In 1533, the English parliament passed a statute prohibiting “buggery,” or what we would call “sodomy,” meaning mostly anal intercourse, but the definition of “sodomy” has always been fairly elastic, such that it often included oral intercourse as well.
The English Parliament felt the need to enact such a statute that year because King Henry VIII had not long before expelled the Catholic Church from England. While the Catholic Church operated there, the state had no need to prohibit buggery because it violated Church law, and the Church would prosecute violators.
Twenty years before, the Spanish conquistador, Balboa, discovered “sodomites” in what is now Panama and fed them to his dogs as punishment. Differences in gender norms and sexual practices were key points with which Christian invaders distinguished themselves from Natives during their invasion of “the Americas.” Imagine, exploring a place you had never seen and killing a group of people you found there for a form of cultural expression you don’t understand. Such is the arrogance of Christians.
Hostility towards LGBT persons, or queers, for short, is a deep seated impulse in Christianity, almost defining. Certainly, in “the Americas,” given that most, if not all, Native societies valued and respected their members with same sex attractions and atypical gender expression (assuming “gender” as we understand it was even an operative concept to Native societies — we’ll never know for sure because Christians destroyed Native cultures without bothering to find out), hostility towards queers was essential to the definition of Christian culture as distinct from Native culture and to the extirpation of Native cultures, in part by administration of the death penalty, as the English statute prohibiting buggery provided.
Now, too many people are trying to excuse or obfuscate this ugly feature of Christianity by calling its continuing impulse in Republican/Trumpian circles a function of “evangelicals.” “Evangelicals” are Christians, and they see themselves as preserving and perpetuating older standards of Christian morality that are disappearing from modern society. With their hostility towards queers, they are definitely working toward that goal.

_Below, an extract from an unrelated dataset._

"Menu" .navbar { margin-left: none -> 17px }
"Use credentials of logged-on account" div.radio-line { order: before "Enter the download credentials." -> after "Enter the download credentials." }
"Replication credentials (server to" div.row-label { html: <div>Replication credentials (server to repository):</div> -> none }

There are undoubtedly various corners of Christianity in the modern United States that have adopted an explicitly welcoming attitude toward queer persons and now explicitly oppose discrimination against queers. Good for them. But that development is mostly the result of protest by social movement actors aimed at those denominations. Nothing about Christianity has much changed, as “evangelicals” like to keep reminding us. Even within the more welcoming denominations, the question still often proves very divisive.

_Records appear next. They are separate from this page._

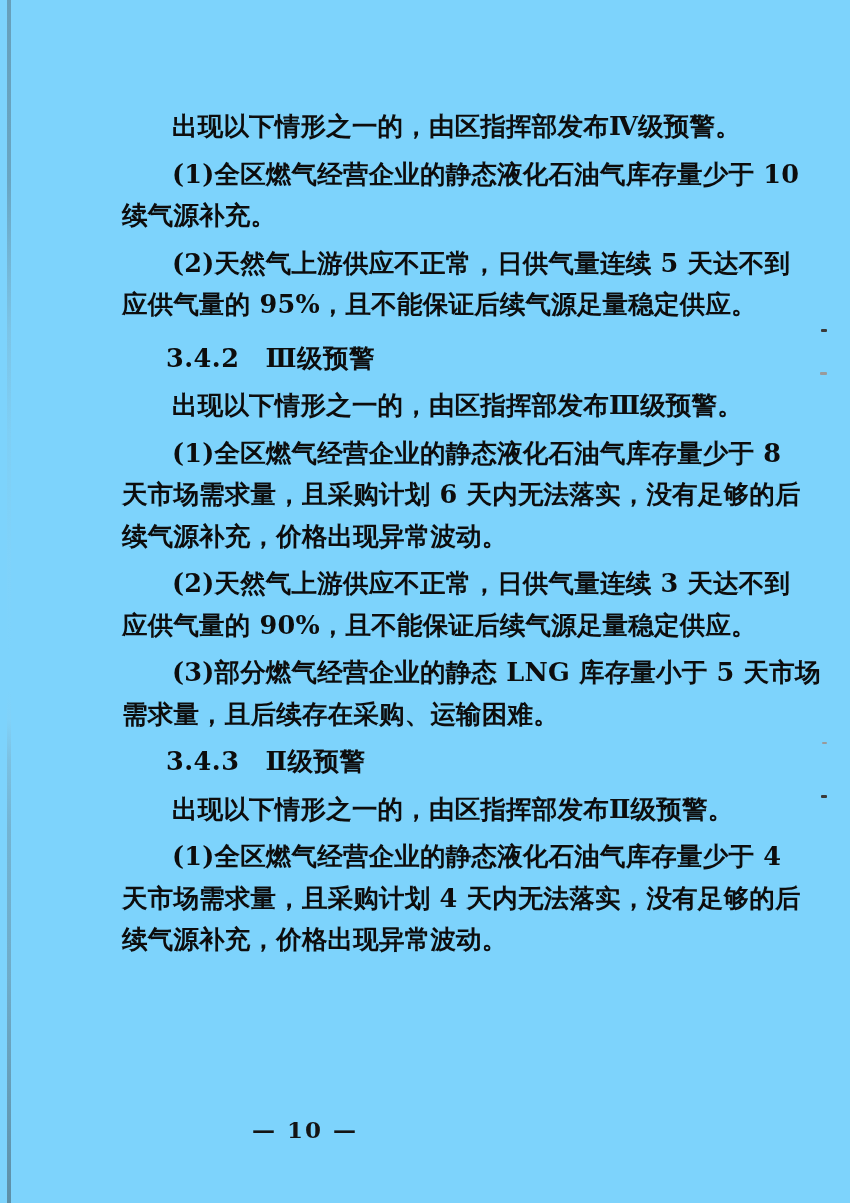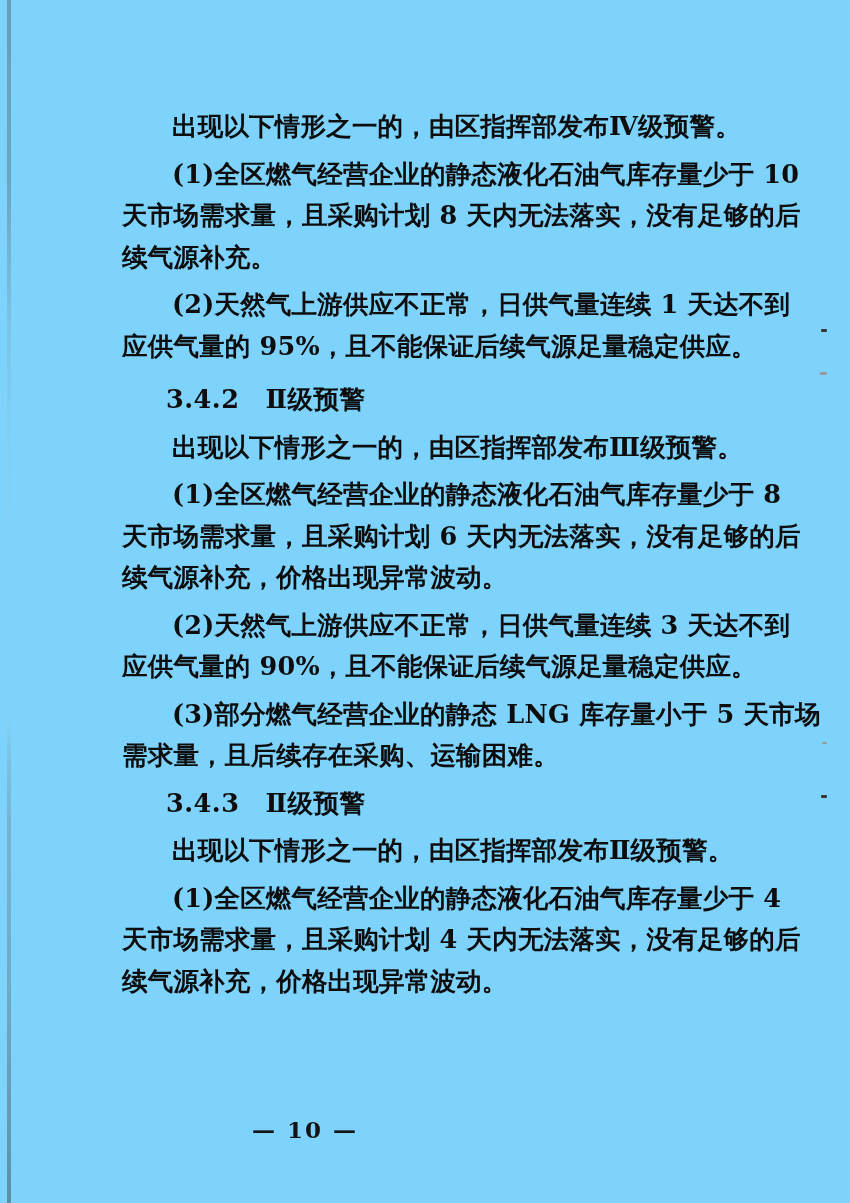"天市场需求量，且采购计划 8 天内无法落实，没有足够的后" div.line { html: <div>天市场需求量，且采购计划 8 天内无法落实，没有足够的后</div> -> none }
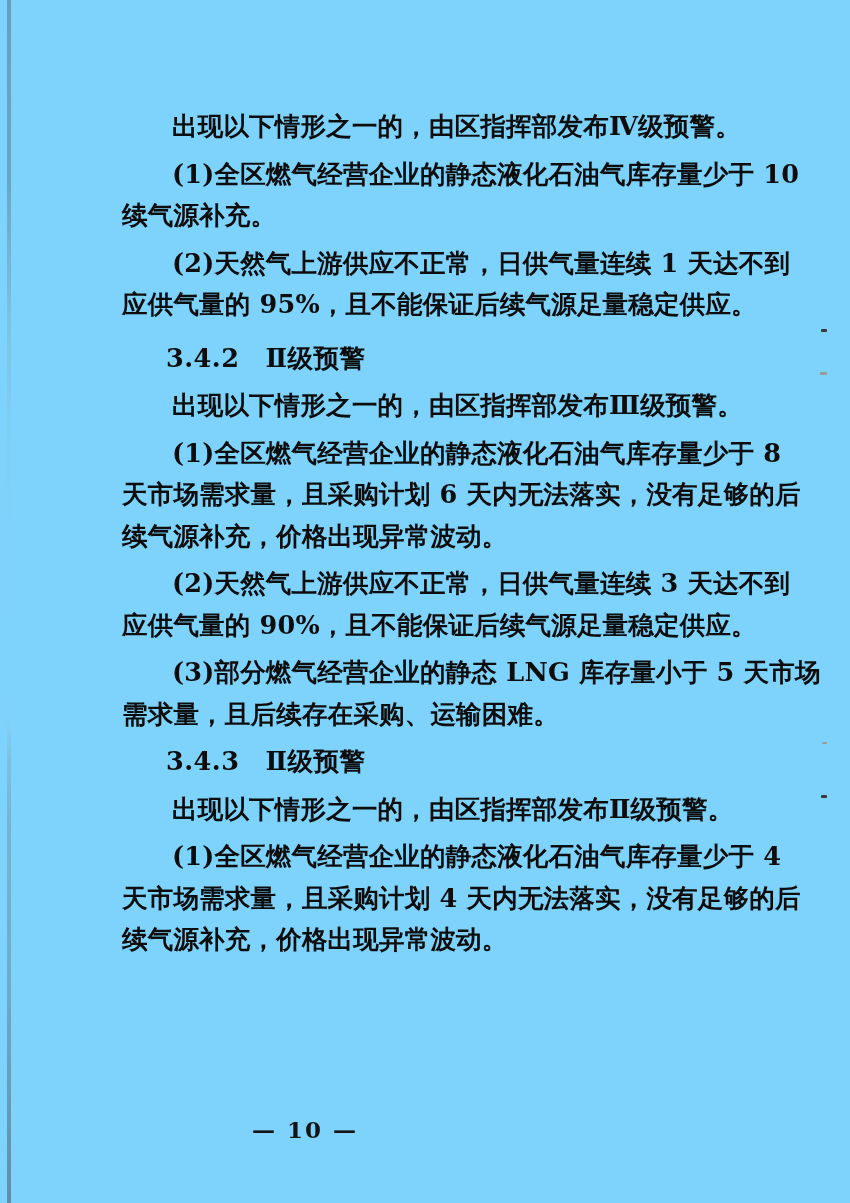"(2)天然气上游供应不正常，日供气量连续 1 天达不到" div.line { text: 1 -> 5 }
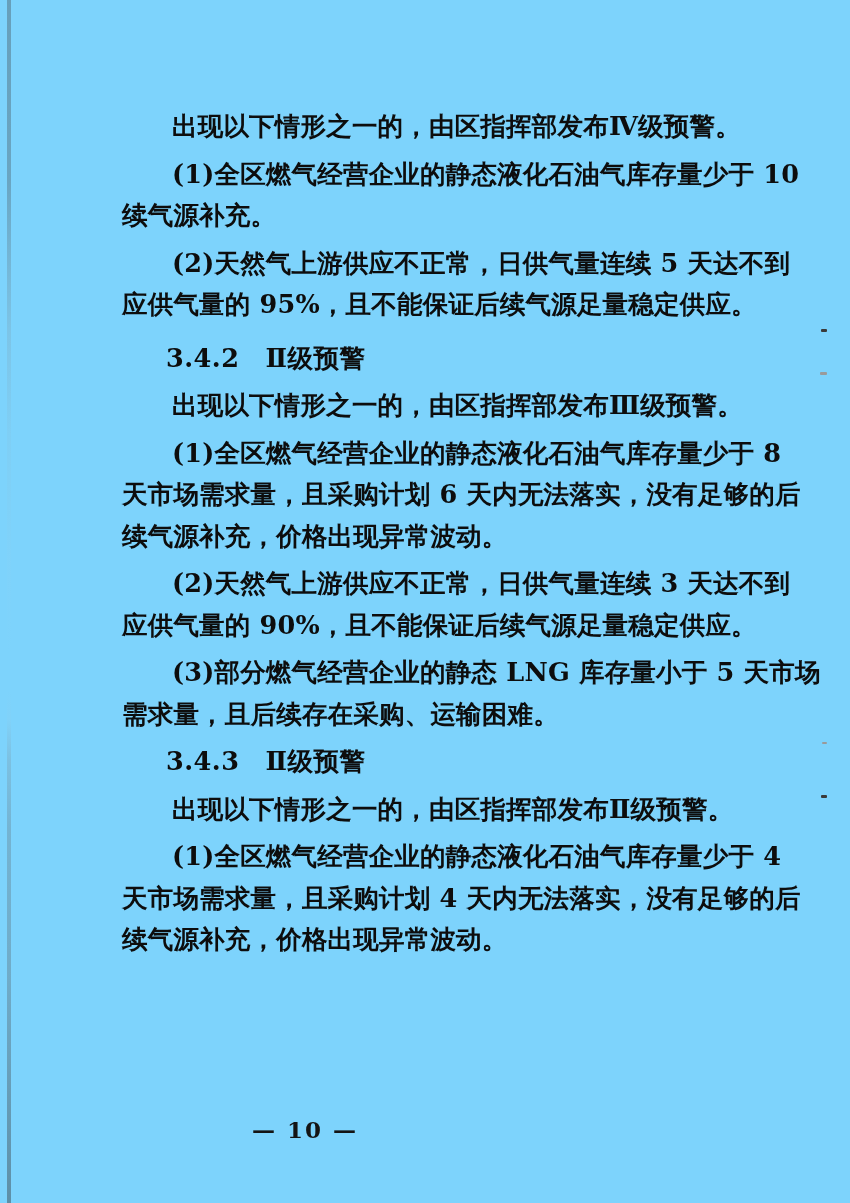"3.4.2 Ⅱ级预警" div.line { text: Ⅱ -> Ⅲ }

Evidence for this claim that is hard to notice because it is so blindingly obvious is the continuing hostility of the Catholic Church, the oldest Christian institution in western culture and self-proclaimed keeper of the cultural traditions of Christianity, towards queers. The pope continues to denounce transgender persons and their growing visibility and equality, and to oppose same sex marriage.
This should surprise no one. Christianity is the oldest continually functioning ideology in western culture and is inherently very conservative, as culture tends to be.

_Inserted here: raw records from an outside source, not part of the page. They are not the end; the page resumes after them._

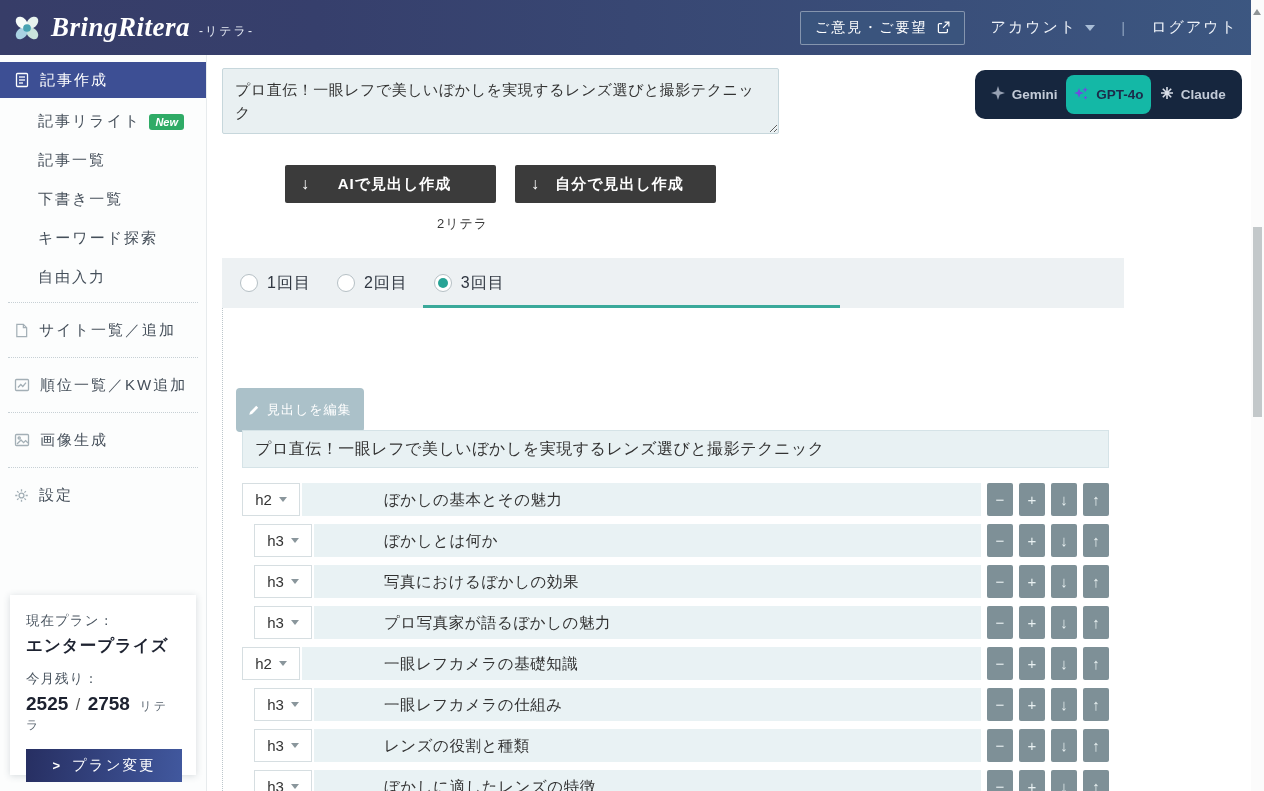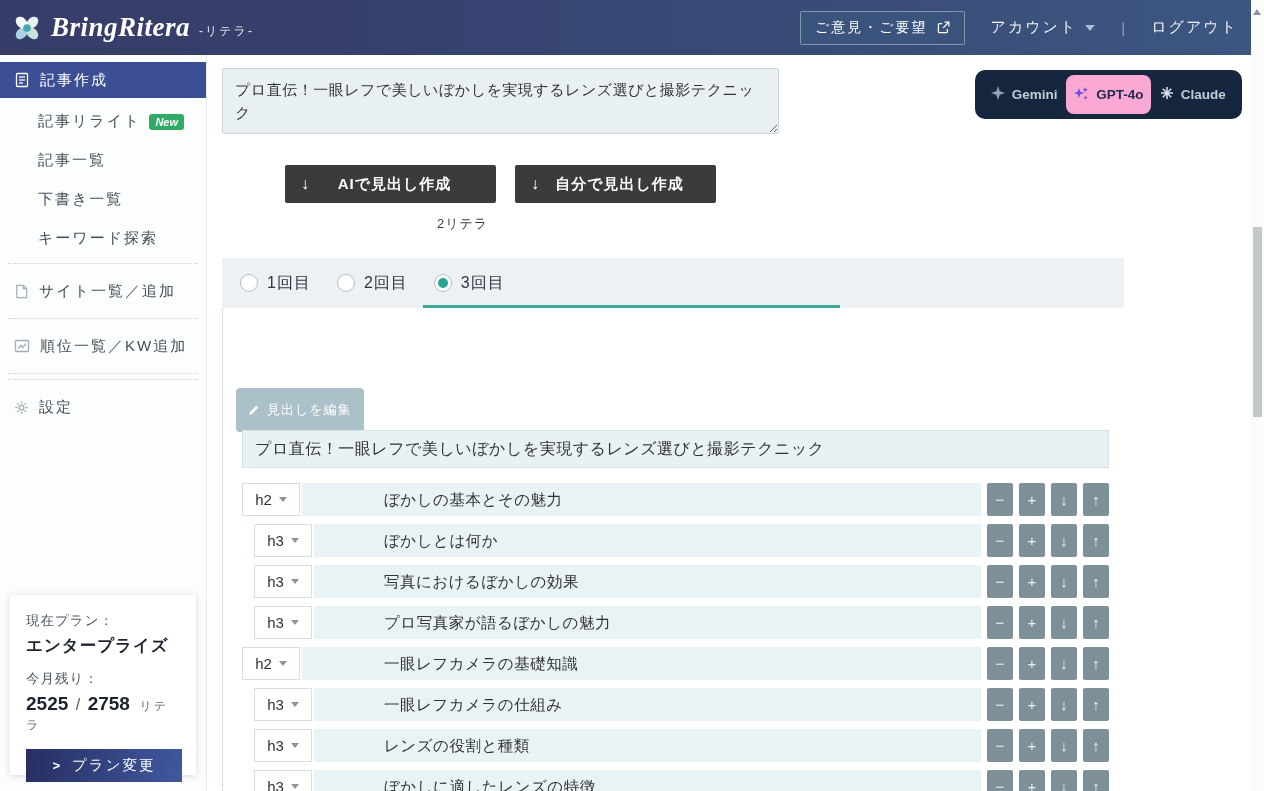"GPT-4o" .model-opt.selected { background: #f9a8d4 -> #14b8a6 }
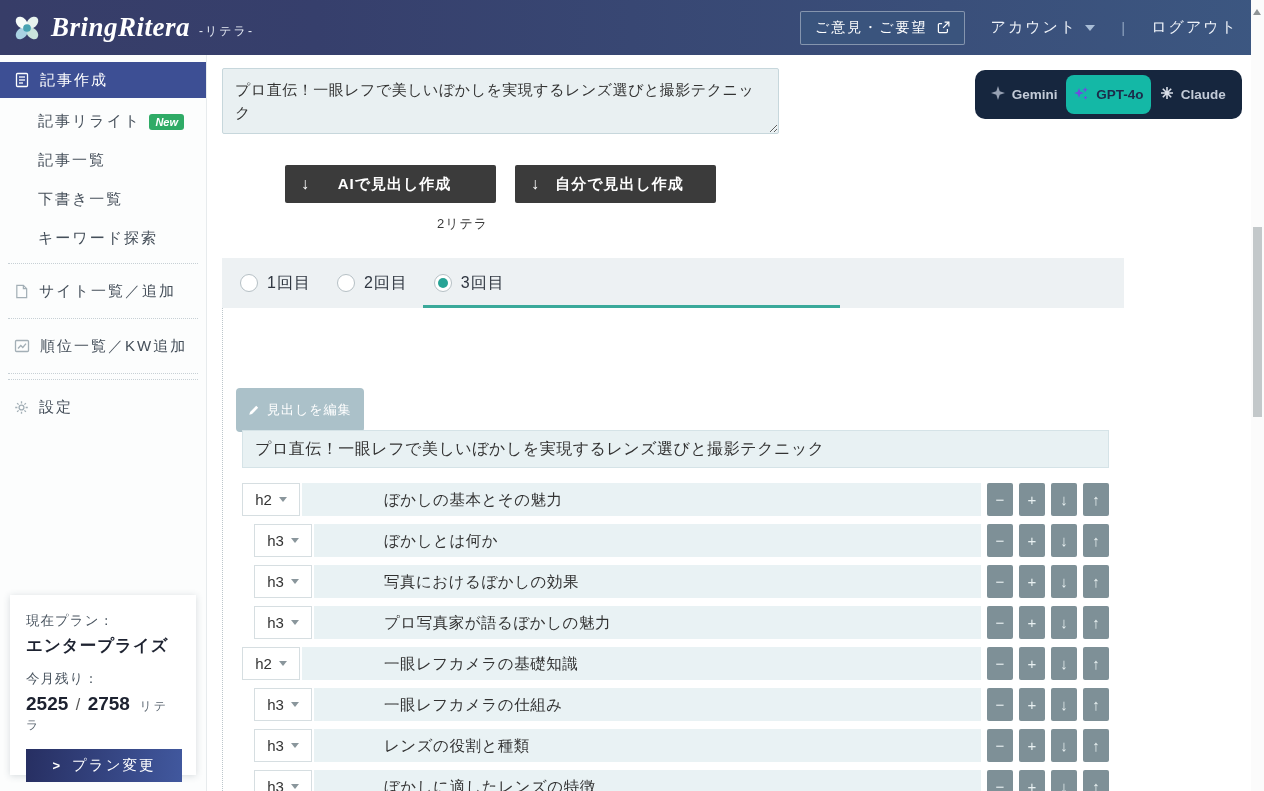"自由入力" div.side-item { html: none -> <div> <span>自由入力</span> </div> }
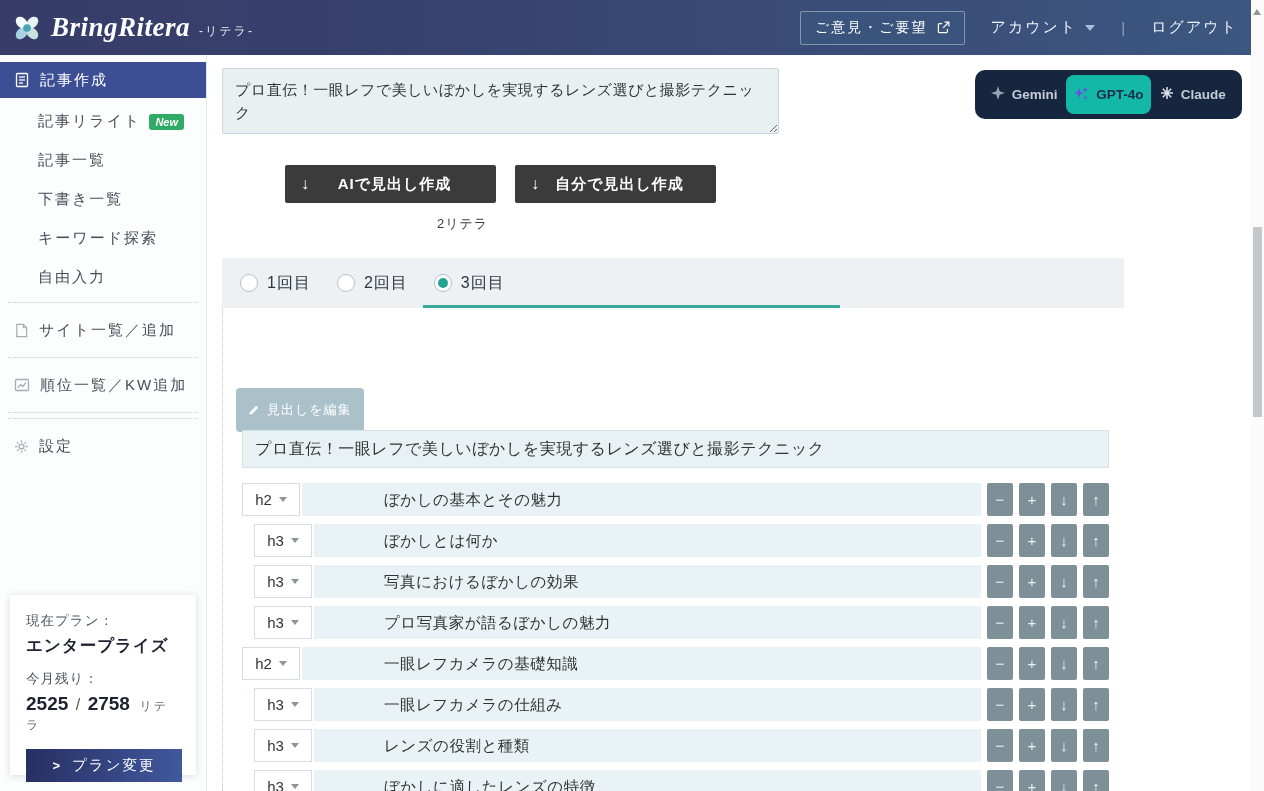"画像生成" div.side-item { html: none -> <div> <span> <svg> <rect></rect> <circle></circle> <path></path> </svg> </span> <span>画像生成</span> </div> }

The drive to paint “evangelicals” as somehow different from the rest of Christianity is badly misconceived and rests on zero historical evidence. It would be more accurate and honest to call “evangelicals” “Christians” and modern, queer-friendly Christians something else, since friendliness to queers is so alien to the history of Christianity. Nothing indigenous to Christianity gave rise to the reduction in hostility towards queers.
Can queer-friendly Christians offer interpretations of the bible to support their position? Sure, but that only shows how susceptible to virtually any interpretation a text as huge, floppy, and corrupt as the bible is. Queer-friendly interpretations of the bible are modern adaptations that queer activists developed and advocated, not Christian leaders apart from queer social movement protest.
Christianity is implacably hostile towards queers as a historical question. “Evangelicals” are the norm, not the exception in this respect.
Pretending otherwise is a major cop out.